Skoda irrumpe en el mercado global bajo la estrategia de ser el Ikea de la industria automotriz

Sin descuidar el mercado del ex bloque comunista, sus autos pueden verse en las carreteras de los principales países


Un monopolio automotor comunista devenido subsidiaria de Volkswagen se está convirtiendo en una empresa global potente. Jonathan Ledgard, corresponsal de la prestigiosa revista The Economist, analiza el caso para Strategy & Business, la publicación de la consultora Booz Allen & Hamilton. Concluye que Skoda ha encontrado un camino para capitalizar sus fortalezas pasadas y superar muchas de sus debilidades históricas. Por Sergio Manaut.



En diciembre de 2005, en la pequeña ciudad checa de Mladá Boleslav, Skoda Auto celebrará sus 110 años de existencia y sus cien de producción de automóviles. Esta empresa de Europa del Este, casi desconocida en América del Norte, no sólo es la tercera compañía en el mundo en antigüedad sino también una de las marcas de automóviles de mayor crecimiento a nivel global, particularmente en las economías emergentes de Asia y de Medio Oriente. “1905 marcó el primer y último año en que exportamos a Japón” bromea Vratislav Kulhanek, un ex presidente de Skoda que ahora lidera el Board de la empresa.

Adios a Japón

Jonathan Ledgard afirma que Kulhanek se puede permitir esa broma ya que la compañía está actualmente negociando la venta de diseños de Skoda a fabricantes chinos, al tiempo que ingresa al mercado automotor indio y prepara su entrada a los mercados iraní y árabe.

Mientras tanto, Skoda ha logrado una significativa participación de mercado en Gran Bretaña, Alemania y Escandinavia. Está creciendo en Italia y Francia y continúa siendo uno de los fabricantes de coches más importantes del antiguo bloque comunista. Su estrategia (convertirse en “el Ikea” de la industria automotriz, como lo planteó un ejecutivo de Skoda) se construye en su reputación post-guerra fría como un fabricante de bajo coste de coches pequeños y muy funcionales.
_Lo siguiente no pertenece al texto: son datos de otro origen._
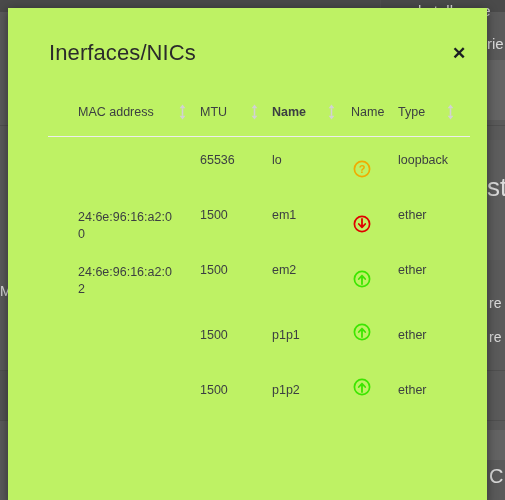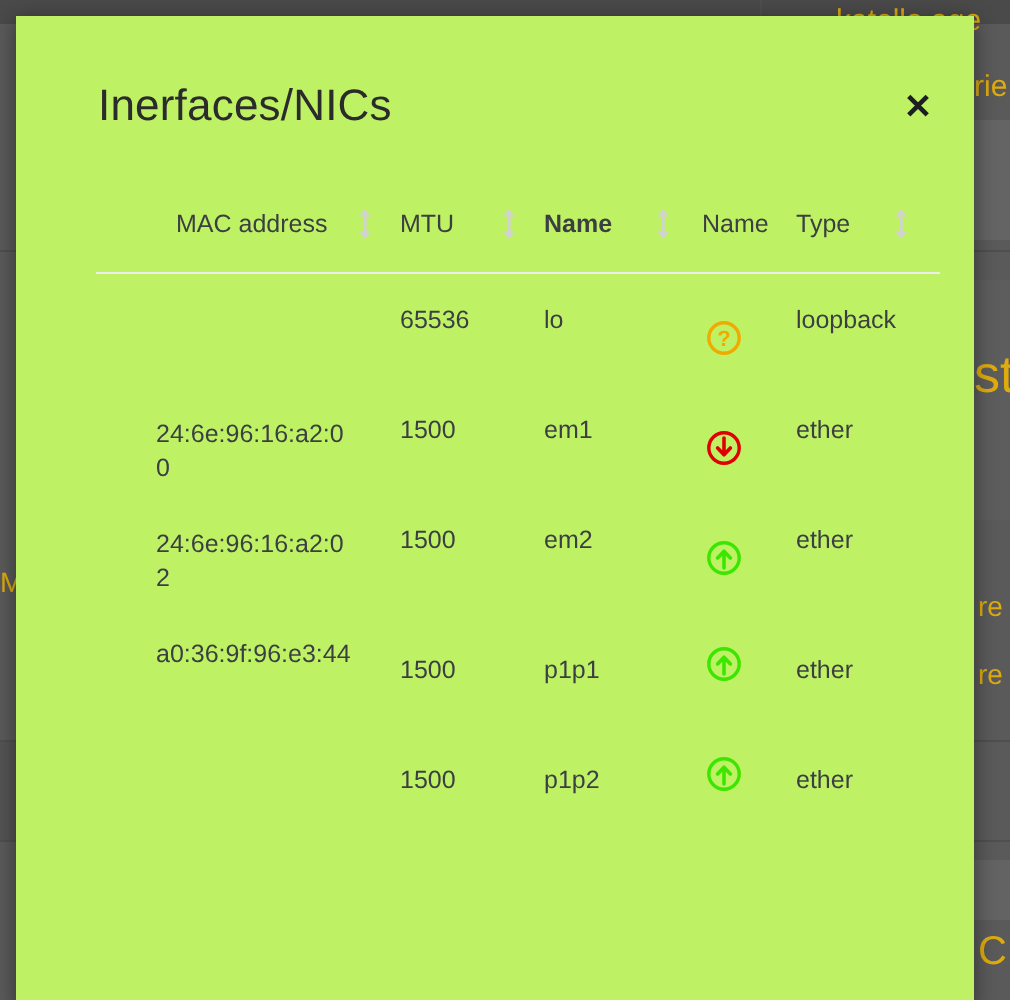--- a/index.html
+++ b/index.html
@@ -29,7 +29,7 @@
   }
   .bg-text {
     position: absolute;
-    color: #eab308;
+    color: #e5e5e5;
     white-space: nowrap;
     font-family: "Liberation Sans", sans-serif;
     opacity: .92;

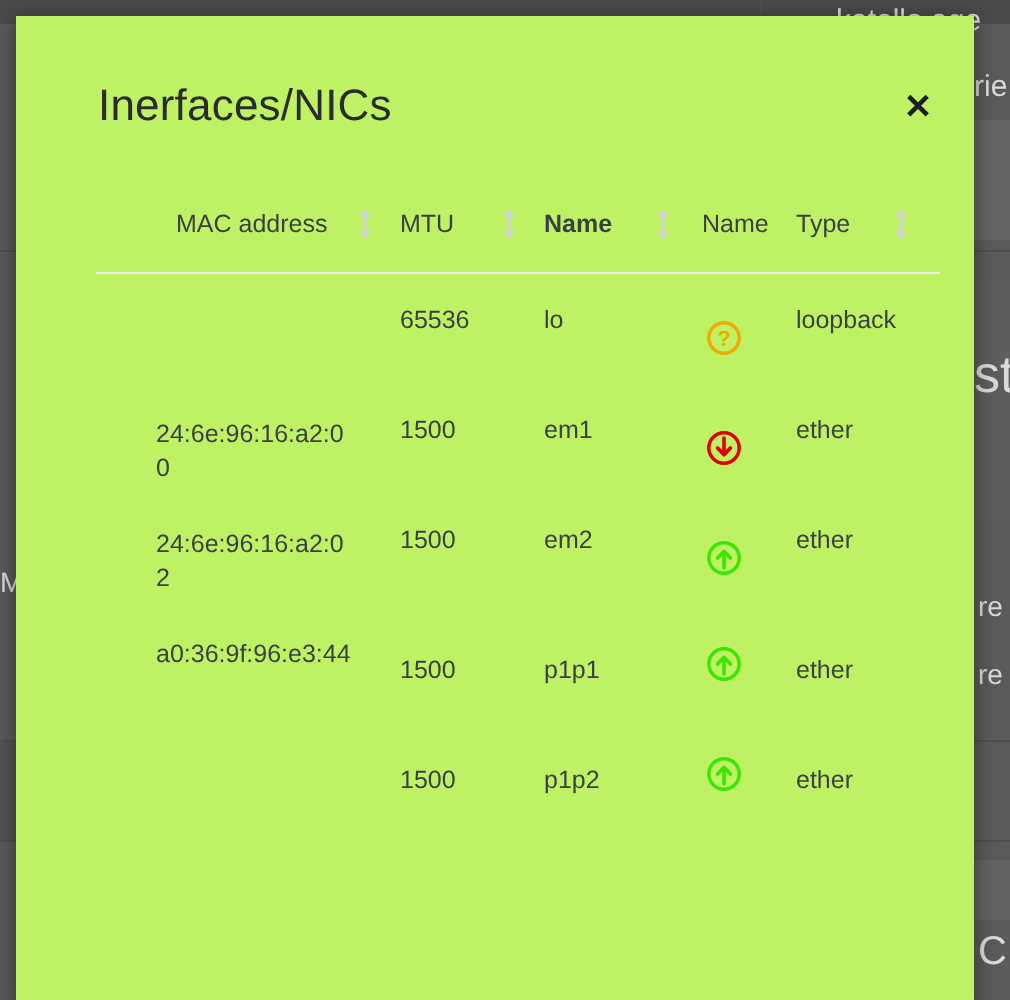--- a/index.html
+++ b/index.html
@@ -180,7 +180,7 @@
 
   <div id="nic-table">
     <div class="thead-row" id="table-head">
-        <div class="th" style="left: 48px;">MAC address</div>
+        <div class="th" style="left: 38px;">MAC address</div>
         <span class="sort-icon" style="left: 138px;"><svg width="9" height="16" viewBox="0 0 9 16">
             <path d="M4.5 0.5 L7.4 4.2 L1.6 4.2 Z" fill="#d2d2d2"></path>
             <rect x="3.7" y="4.2" width="1.6" height="7.6" fill="#d2d2d2"></rect>

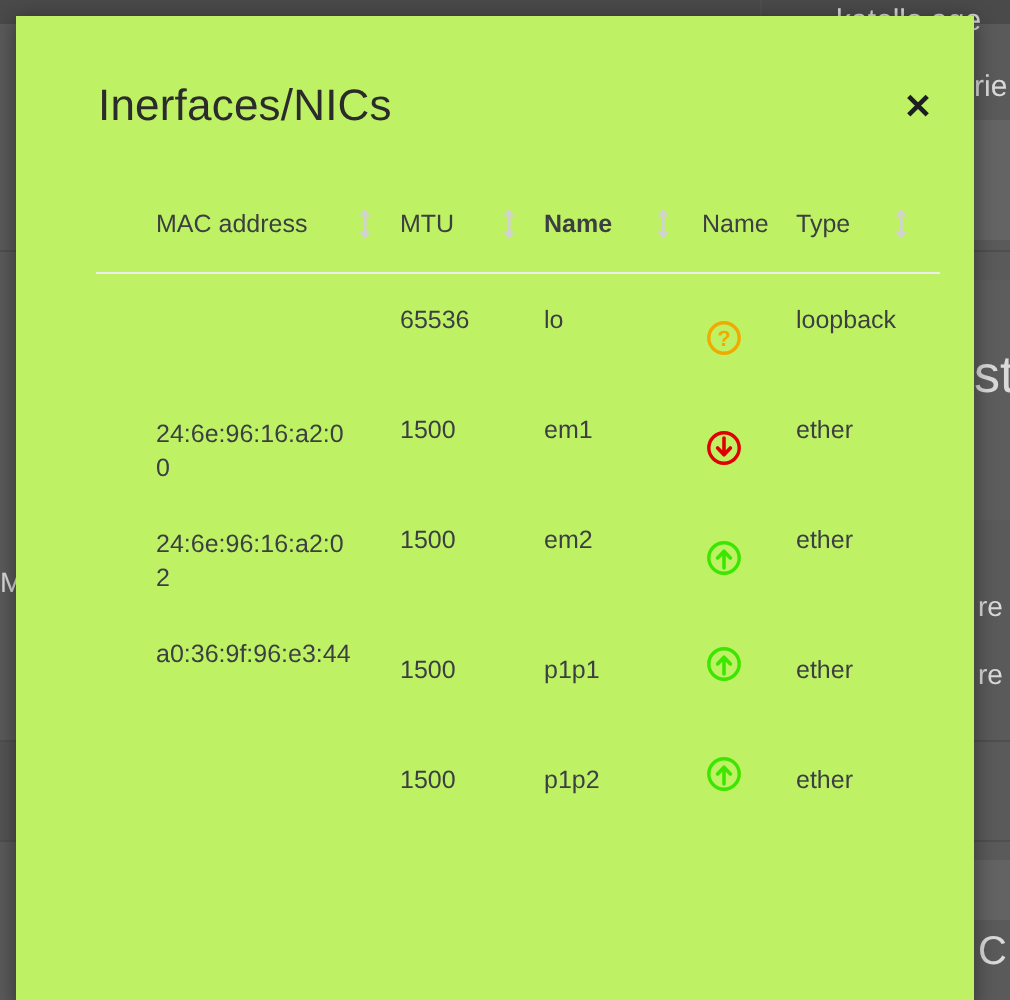--- a/index.html
+++ b/index.html
@@ -240,7 +240,6 @@
             </svg></div>
         </div>
         <div class="row">
-          <div class="cell c-mac">a0:36:9f:96:e3:44</div>
           <div class="cell c-mtu">1500</div>
           <div class="cell c-name">p1p1</div>
           <div class="cell c-type">ether</div>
Por cierto, Skoda enfrenta sus propios desafíos, incluyendo un escándalo por fraude que amenaza sumergir a la empresa checa y su corporación madre Volkswagen AG en meses de investigaciones y controversias. Pero aunque el escándalo se complique, también es verdad que existe una historia a contar sobre la posición estratégica de la compañía que la convierte en el fabricante más exitoso y orientado a la globalidad que emerge de un país de atrás de la cortina de hierro.

Cómo sacarle provecho a fortalezas pasadas y eliminar debilidades históricas

Con ventas en 85 países (excluyendo los Estados Unidos y Canadá, donde estos coches no se venden), Skoda está siendo observada cuidadosamente como una marca mundial emergente en la industria automotriz. En pocas palabras, Skoda ha encontrado un camino para capitalizar sus fortalezas pasadas y superar muchas de sus debilidades históricas. Los próximos años dirán si Skoda es una anomalía o una demostración de que las empresas antiguamente controladas por el comunismo pueden insertarse exitosamente en una economía capitalista.

Habría que buscar bastante para dar con una empresa viable con una historia política tan turbulenta como la de Skoda. Comenzó sus operaciones en 1895, haciendo bicicletas y ciclomotores; en 1905, realizó su primera producción de coches (Voiturette). En un principio hacían coches de lujo, luego sobrevivieron el colapso del Imperio Austro-Húngaro, la creación de Checoeslovaquia, la invasión del país por el régimen nazi, el takeover de los comunistas en 1948, la invasión soviética de 1968, la revolución de 1989 que se deshizo del comunismo e introdujo las prácticas de mercado libre, la separación del país en dos naciones independientes (Chequia y Eslovaquia) y la entrada de Chequia en la Unión Europea en 2004.

Ni Volkswagen pudo con ella

Skoda también sobrevivió la posibilidad de ser deglutida en 1991 por un tipo totalmente diferente de régimen autocrático: Volkswagen. Esta compañía, que en parte pertenece al gobierno provincial de la Baja Sajonia, es conocida por su estilo gerencial basado en comités, su cultura insular, sus diseños innovativos y su identidad como el mayor fabricante de automóviles de Europa.

Volkswagen, por supuesto, tiene su propio pasado turbulento: fundada por Ferdinand Porsche en el siglo diecinueve, adoptada como su productora de automóviles por el Tercer Reich y posteriormente, gracias al Beetle, considerada como la empresa fabricante de coches de las democracias post-guerra, Volkswagen no propuso comprar Skoda y fusionarla con sus operaciones; apostaron a que Skoda había sido una gran empresa antes del régimen comunista y que tenía todas las posibilidades de volver a serlo.